MATERIAL FOR THIS TASK

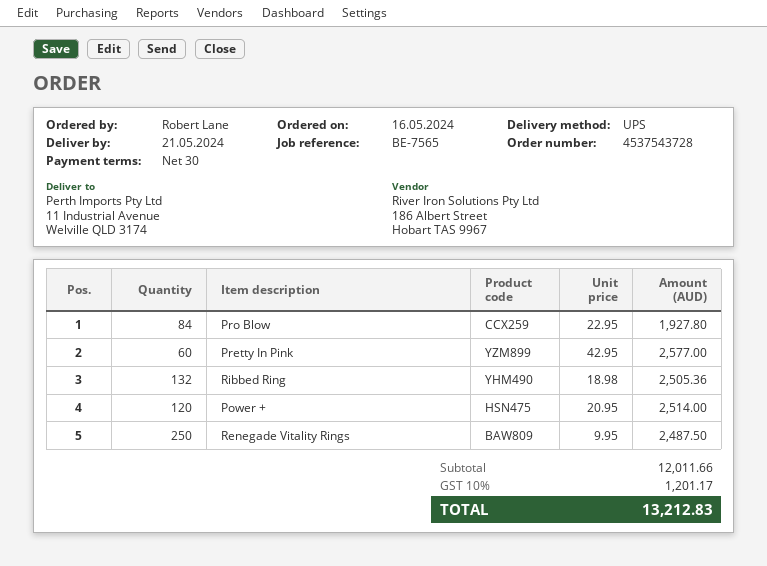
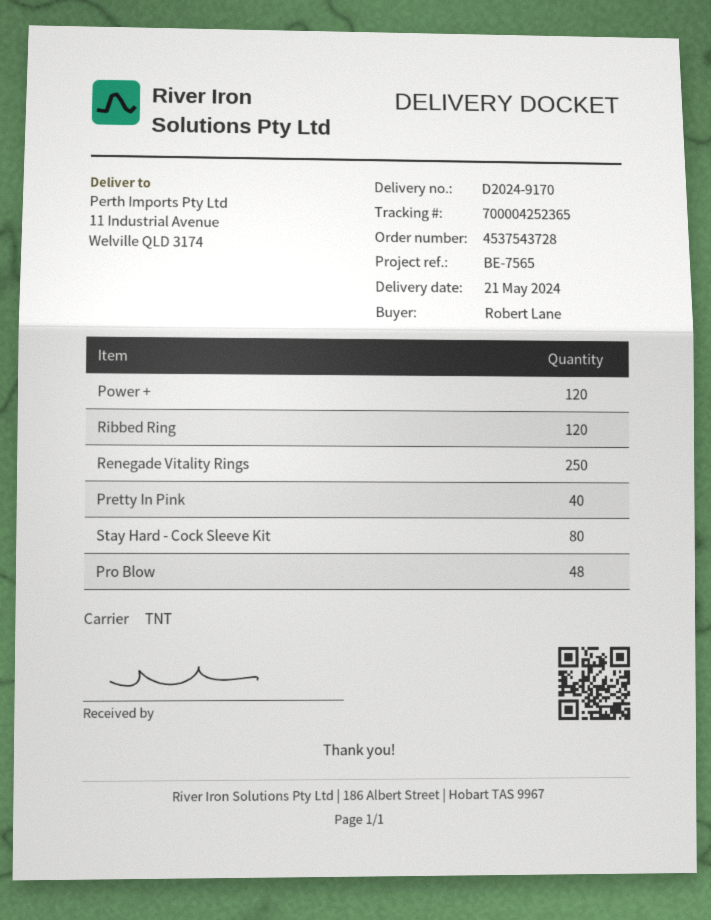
shipping method: UPS -> TNT
Pro Blow: 84 -> 48
Pretty In Pink: 60 -> 40
Ribbed Ring: 132 -> 120
Stay Hard - Cock Sleeve Kit: none -> 80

AIM OF THE TASK
Every line from the one containing "Ribbed Ring: 132 -> 120" through the last line above should be retyped exactly; no other lines are wanted.

EXERCISE ANSWER
Ribbed Ring: 132 -> 120
Stay Hard - Cock Sleeve Kit: none -> 80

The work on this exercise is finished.